Matthew Olzmann: All of them. It’s an astounding time to be a writer or reader of poems. There are just so many gifted poets today with unique visions for this art. With the possible exception of maybe four or five sociopaths, all the poets could be in this make-believe band. I tried to answer differently, and began in a couple different ways, but each time the list kept growing. I’m not just thinking of poets that my work might seem to be in overt conversation with, or poets whose writing seems to be guided by a similar impulse. If we’re keeping with the music metaphor, there’s room for a lot of instruments in the concert hall. The rising hum of an orchestra tuning right before the concert begins, that moment where you first hear the oboe and then you hear everyone, each individual reaching toward a singular note—that might be the world’s best sound.
Rumpus: I’m thinking of this poem—by Matthew Olzmann, as it happens!—called “Build, Now, A Monument.” The poem begins: “No longer satisfied by the way time slips / through his life’s work, the maker of hourglasses / yearns for a change. // He elects to construct a staircase instead.” The poem goes on to chronicle the construction of a staircase: “A bride between / Earth and what Earth cannot touch.” On my copy of the poem, I wrote, “Is this an ars poetica for Matthew? Is this how Matthew thinks about the way he makes a poem?” And now I’m lucky enough to be interviewing you about your poems and our lineage as makers, which of course is at the heart of the meaning of poetry, too.
I’d love to know if “Build, Now, a Monument” is an ars poetica for you, conscious or otherwise—and/or other poems you’ve written that might be—and most of all, I’d like to know about the drive you have to make poems in general: where you think it comes from, when you first discovered it, and how it feels when you approach the threshold (or staircase, perhaps) of a new poem-to-be.

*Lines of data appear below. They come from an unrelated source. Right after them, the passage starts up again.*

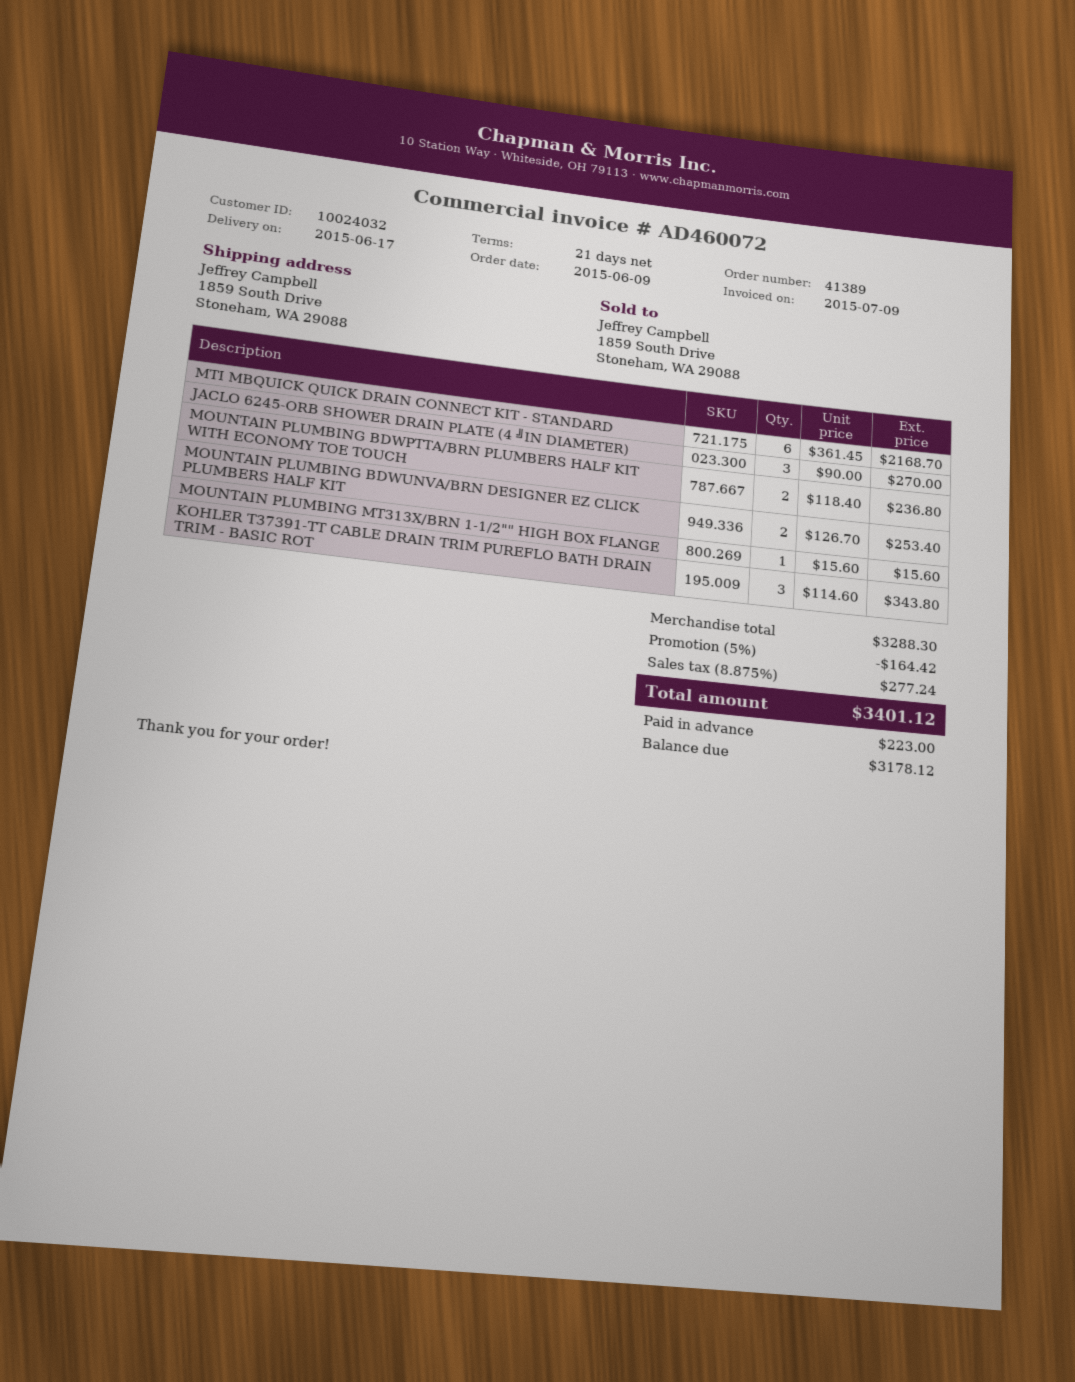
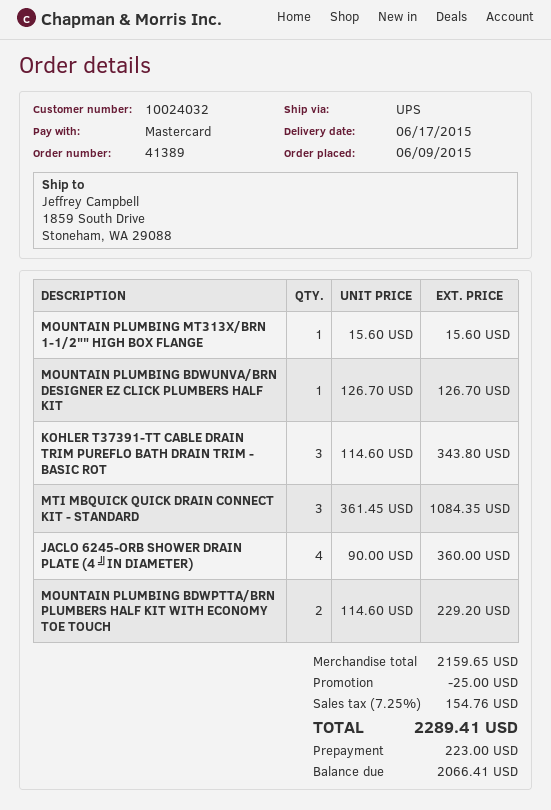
MTI MBQUICK QUICK DRAIN CONNECT KIT - STANDARD: 6 x 361.45 = 2168.70 -> 3 x 361.45 = 1084.35
JACLO 6245-ORB SHOWER DRAIN PLATE (4 ╝IN DIAMETER): 3 x 90.00 = 270.00 -> 4 x 90.00 = 360.00
MOUNTAIN PLUMBING BDWPTTA/BRN PLUMBERS HALF KIT WITH ECONOMY TOE TOUCH: 2 x 118.40 = 236.80 -> 2 x 114.60 = 229.20
MOUNTAIN PLUMBING BDWUNVA/BRN DESIGNER EZ CLICK PLUMBERS HALF KIT: 2 x 126.70 = 253.40 -> 1 x 126.70 = 126.70
subtotal: 3288.30 -> 2159.65
discount: 164.42 -> 25.00
tax: 8.875% = 277.24 -> 7.25% = 154.76
total: 3401.12 -> 2289.41
balance: 3178.12 -> 2066.41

Olzmann: You’ve given me a new way to see that poem! I did not intend it as an ars poetica, at least not consciously, though I can see how it would read as one. When I wrote the poem, I was more thinking about grief, how we grieve and what that would look like if the feeling were made tangible, what kind of enormous thing might be made from that enormous emotion.
In this light, that poem does, I suppose, resemble an ars poetica, because that’s usually what I think poems are trying to do. As a reader, I’m drawn to poems that objectify some feeling or idea. I don’t mean “objectify” in the pejorative sense; I mean it quite literally, as in literally making an object from that feeling or idea. For me, art (in general) and poems (in specific) step in at the points where discursive language or discursive thought reaches its inevitable limitations or outright fails us. You have something nebulous and immaterial, an emotion, an idea, a paradox in the middle of your life, that the poem takes that tenuous, indescribable thing and gives it a form and a shape. As a writer, I’m usually trying to do that through metaphor. The poem itself works as a type of metaphor. For me, an elegy doesn’t just say “I’m sad,” it gives me a way to hold grief and understand it in a new way.

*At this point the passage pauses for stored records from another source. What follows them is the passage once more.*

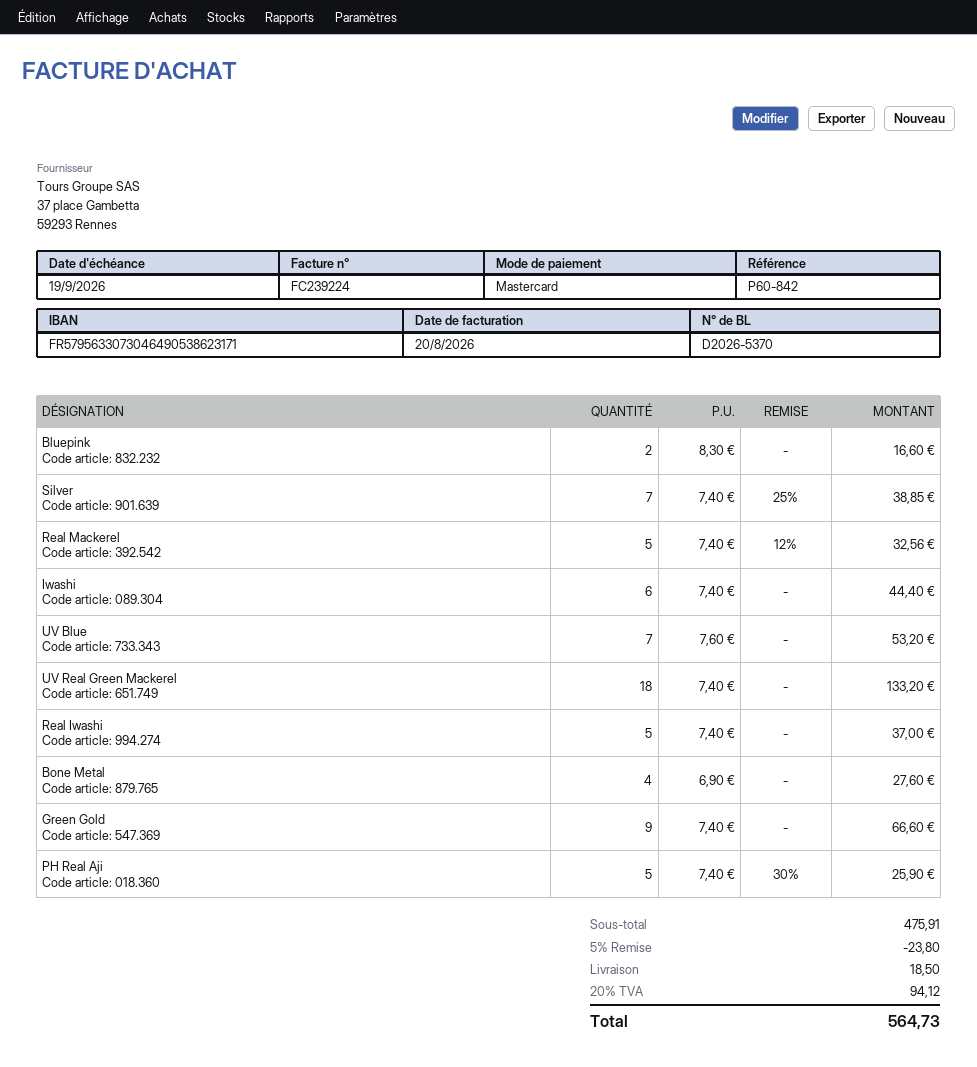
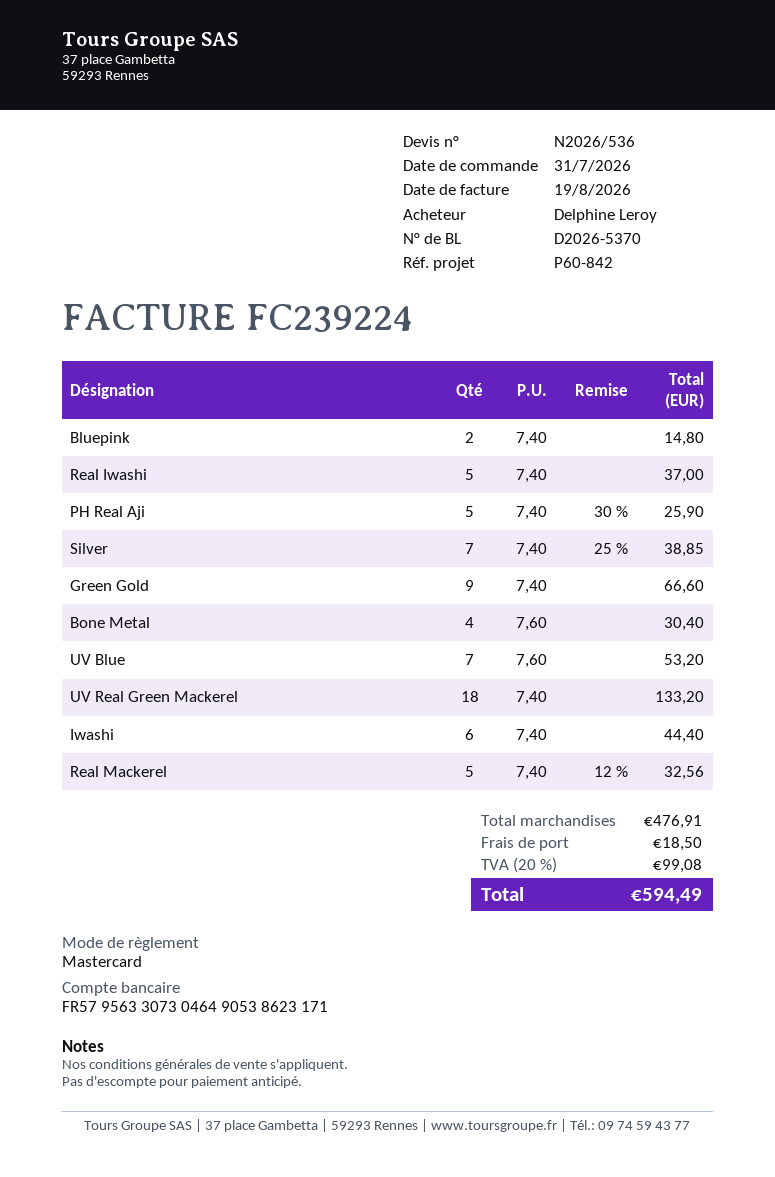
invoice date: 2026-08-20 -> 2026-08-19
Bluepink: 2 x 8.30 = 16.60 -> 2 x 7.40 = 14.80
Bone Metal: 4 x 6.90 = 27.60 -> 4 x 7.60 = 30.40
subtotal: 475.91 -> 476.91
discount: 5% = 23.80 -> none
tax: 20% = 94.12 -> 20% = 99.08
total: 564.73 -> 594.49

As for what it feels like when I’m approaching the threshold of “a new poem-to-be,” it’s a little harder to say. There are a couple ways this usually unfolds. I write a lot of new poems, and most of them I simply abandon. Often, I’m writing, not because this next poem has any grand ambitions, but because I like making things and this is the one thing that I think I can make. So, I write a lot of things just for the enjoyment of that process itself. With many of these poems, the feeling is something like a type of inquisitiveness, a low-grade wonder, not quite excitement, but a curiosity to see what might happen. Part of my revision process is figuring out what I’m excited about and what to discard. When I’m truly excited about one, when I’ve got a poem that I really want to work on, there’s more of a sense of discovery and possibility. That feeling usually comes from recognizing an inherent metaphor inside the thing I’ve written, a subtext rising to the surface, a sense of the potential for the object to embody the abstraction.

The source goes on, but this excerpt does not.